• Activity
Although the records contain pictures, only their text should be set down, exactly as written.

• Data to use
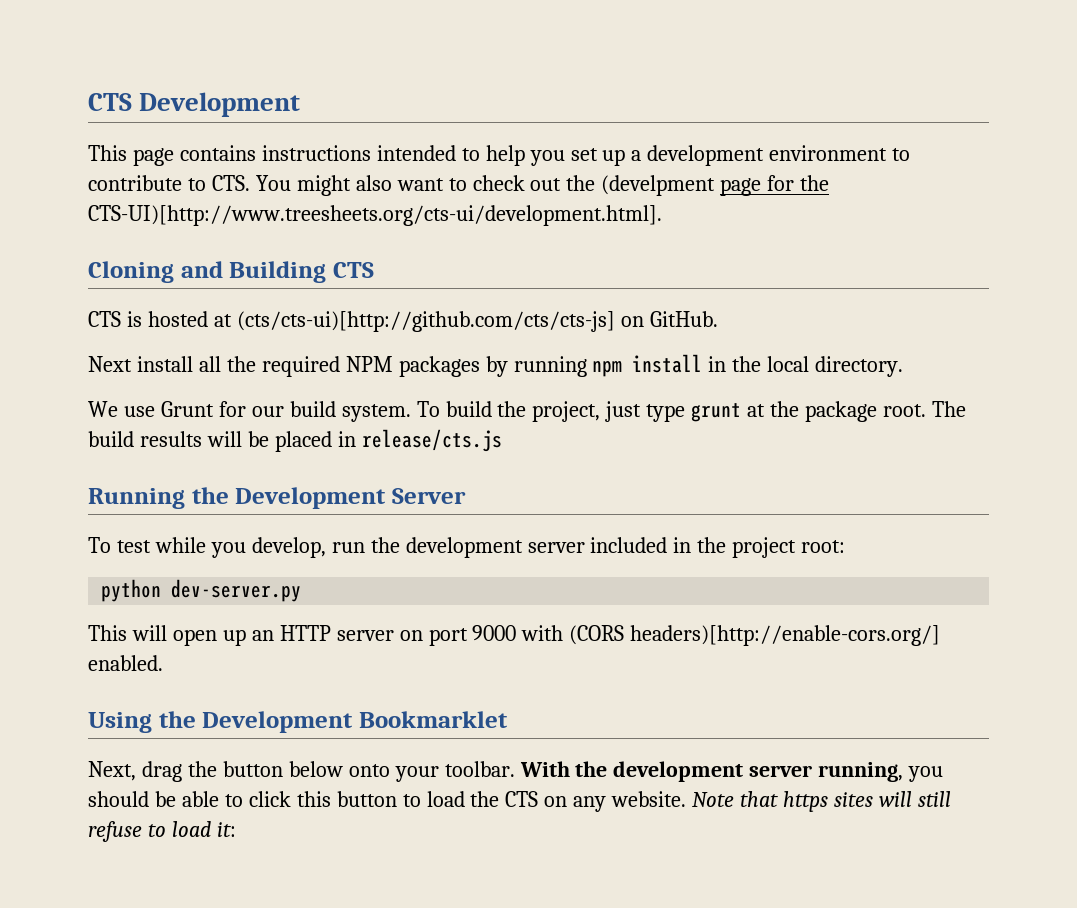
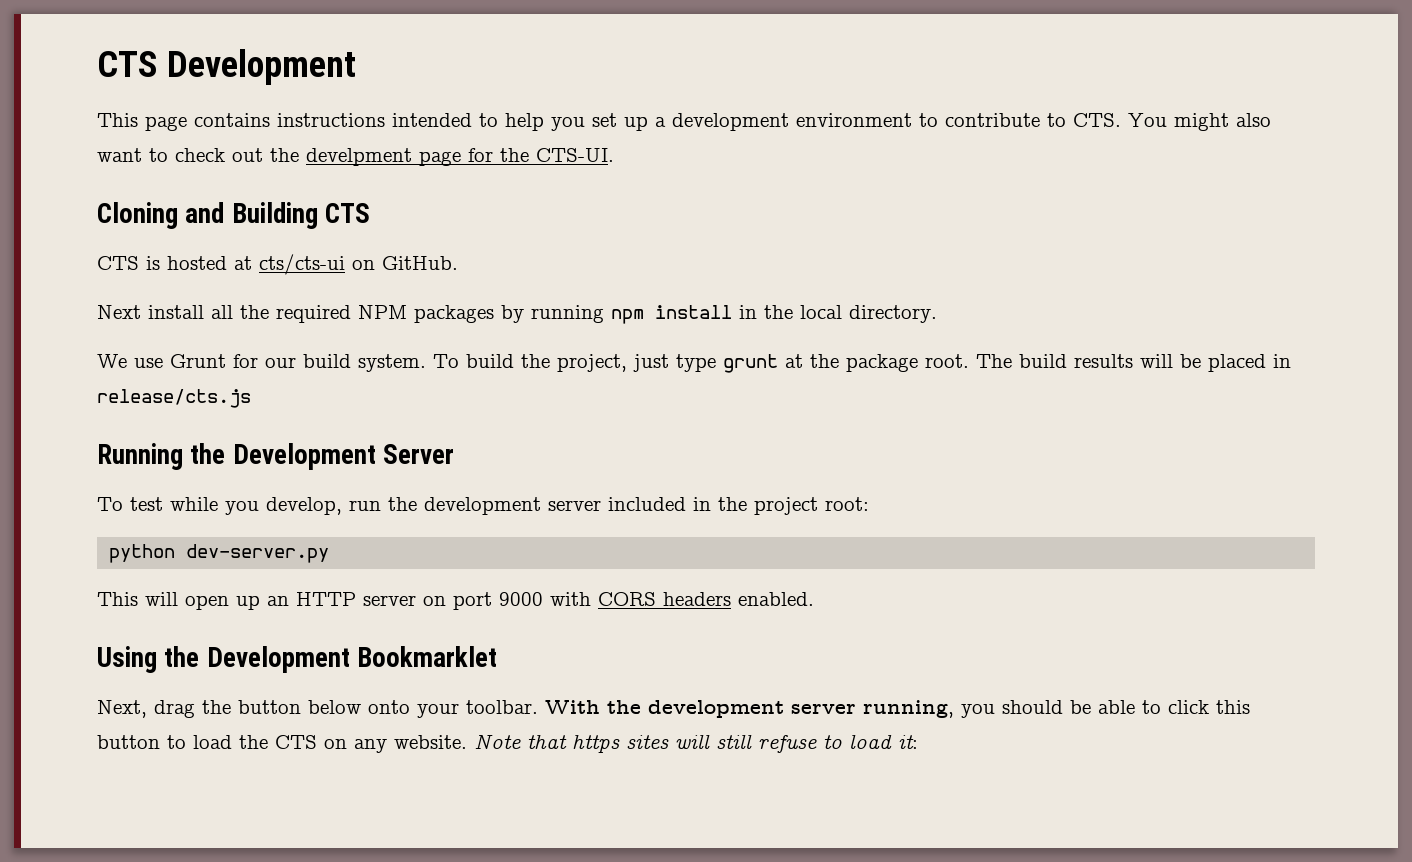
- This page contains instructions intended to help you set up a development environment to contribute to CTS. You might also want to check out the (develpment page for the CTS-UI)[http://www.treesheets.org/cts-ui/development.html].
+ This page contains instructions intended to help you set up a development environment to contribute to CTS. You might also want to check out the develpment page for the CTS-UI.
- CTS is hosted at (cts/cts-ui)[http://github.com/cts/cts-js] on GitHub.
+ CTS is hosted at cts/cts-ui on GitHub.
- This will open up an HTTP server on port 9000 with (CORS headers)[http://enable-cors.org/] enabled.
+ This will open up an HTTP server on port 9000 with CORS headers enabled.

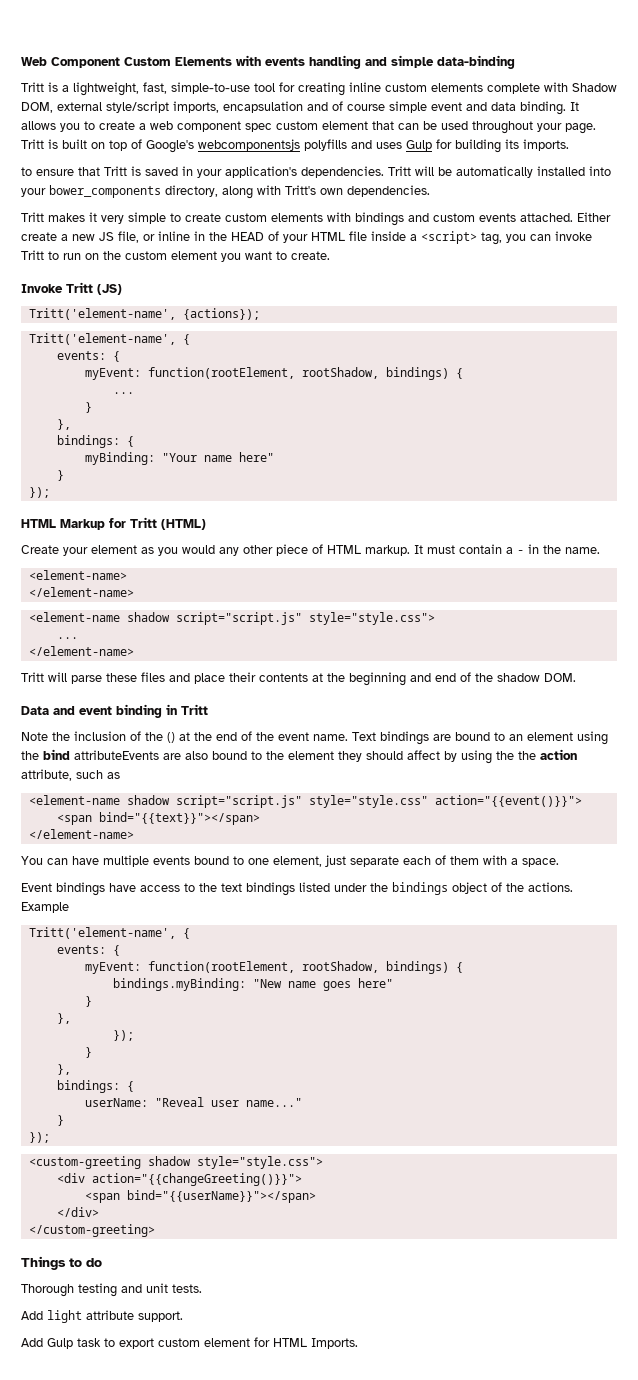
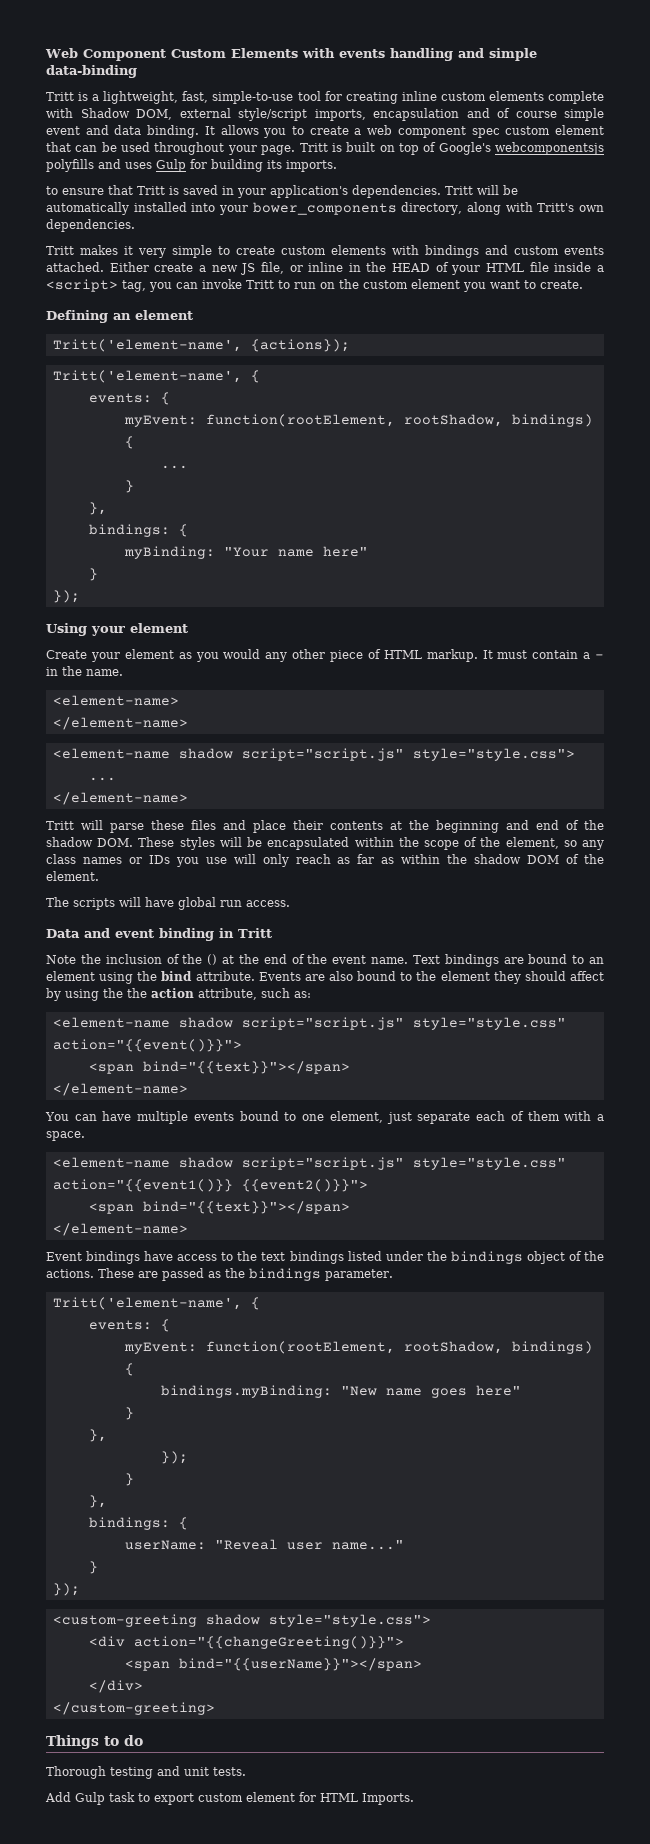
- Invoke Tritt (JS)
+ Defining an element
- HTML Markup for Tritt (HTML)
+ Using your element
- Tritt will parse these files and place their contents at the beginning and end of the shadow DOM.
+ Tritt will parse these files and place their contents at the beginning and end of the shadow DOM. These styles will be encapsulated within the scope of the element, so any class names or IDs you use will only reach as far as within the shadow DOM of the element.
+ The scripts will have global run access.
- Text bindings are bound to an element using the bind attributeEvents are also bound to the element they should affect by using the the action attribute, such as
+ Text bindings are bound to an element using the bind attribute. Events are also bound to the element they should affect by using the the action attribute, such as:
+ <element-name shadow script="script.js" style="style.css" action="{{event1()}} {{event2()}}">
+ <span bind="{{text}}"></span>
+ </element-name>
- Example
+ These are passed as the bindings parameter.
- Add light attribute support.

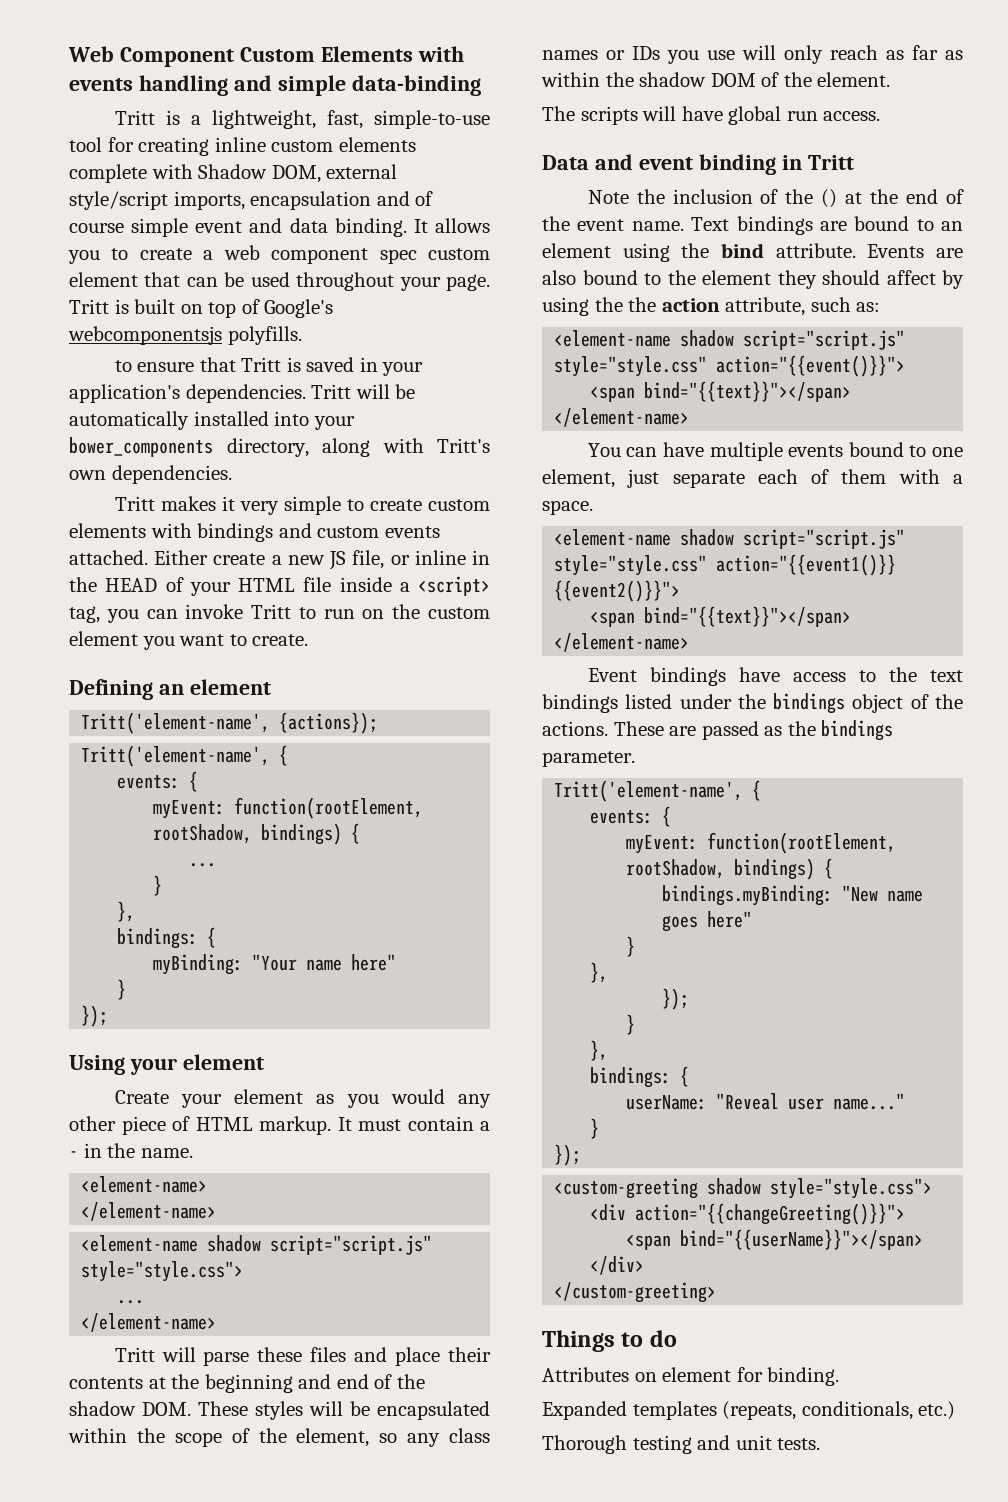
- Tritt is built on top of Google's webcomponentsjs polyfills and uses Gulp for building its imports.
+ Tritt is built on top of Google's webcomponentsjs polyfills.
+ Attributes on element for binding.
+ Expanded templates (repeats, conditionals, etc.)
- Add Gulp task to export custom element for HTML Imports.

• Solved problem
- This page contains instructions intended to help you set up a development environment to contribute to CTS. You might also want to check out the (develpment page for the CTS-UI)[http://www.treesheets.org/cts-ui/development.html].
+ This page contains instructions intended to help you set up a development environment to contribute to CTS. You might also want to check out the develpment page for the CTS-UI.
- CTS is hosted at (cts/cts-ui)[http://github.com/cts/cts-js] on GitHub.
+ CTS is hosted at cts/cts-ui on GitHub.
- This will open up an HTTP server on port 9000 with (CORS headers)[http://enable-cors.org/] enabled.
+ This will open up an HTTP server on port 9000 with CORS headers enabled.

- Invoke Tritt (JS)
+ Defining an element
- HTML Markup for Tritt (HTML)
+ Using your element
- Tritt will parse these files and place their contents at the beginning and end of the shadow DOM.
+ Tritt will parse these files and place their contents at the beginning and end of the shadow DOM. These styles will be encapsulated within the scope of the element, so any class names or IDs you use will only reach as far as within the shadow DOM of the element.
+ The scripts will have global run access.
- Text bindings are bound to an element using the bind attributeEvents are also bound to the element they should affect by using the the action attribute, such as
+ Text bindings are bound to an element using the bind attribute. Events are also bound to the element they should affect by using the the action attribute, such as:
+ <element-name shadow script="script.js" style="style.css" action="{{event1()}} {{event2()}}">
+ <span bind="{{text}}"></span>
+ </element-name>
- Example
+ These are passed as the bindings parameter.
- Add light attribute support.

- Tritt is built on top of Google's webcomponentsjs polyfills and uses Gulp for building its imports.
+ Tritt is built on top of Google's webcomponentsjs polyfills.
+ Attributes on element for binding.
+ Expanded templates (repeats, conditionals, etc.)
- Add Gulp task to export custom element for HTML Imports.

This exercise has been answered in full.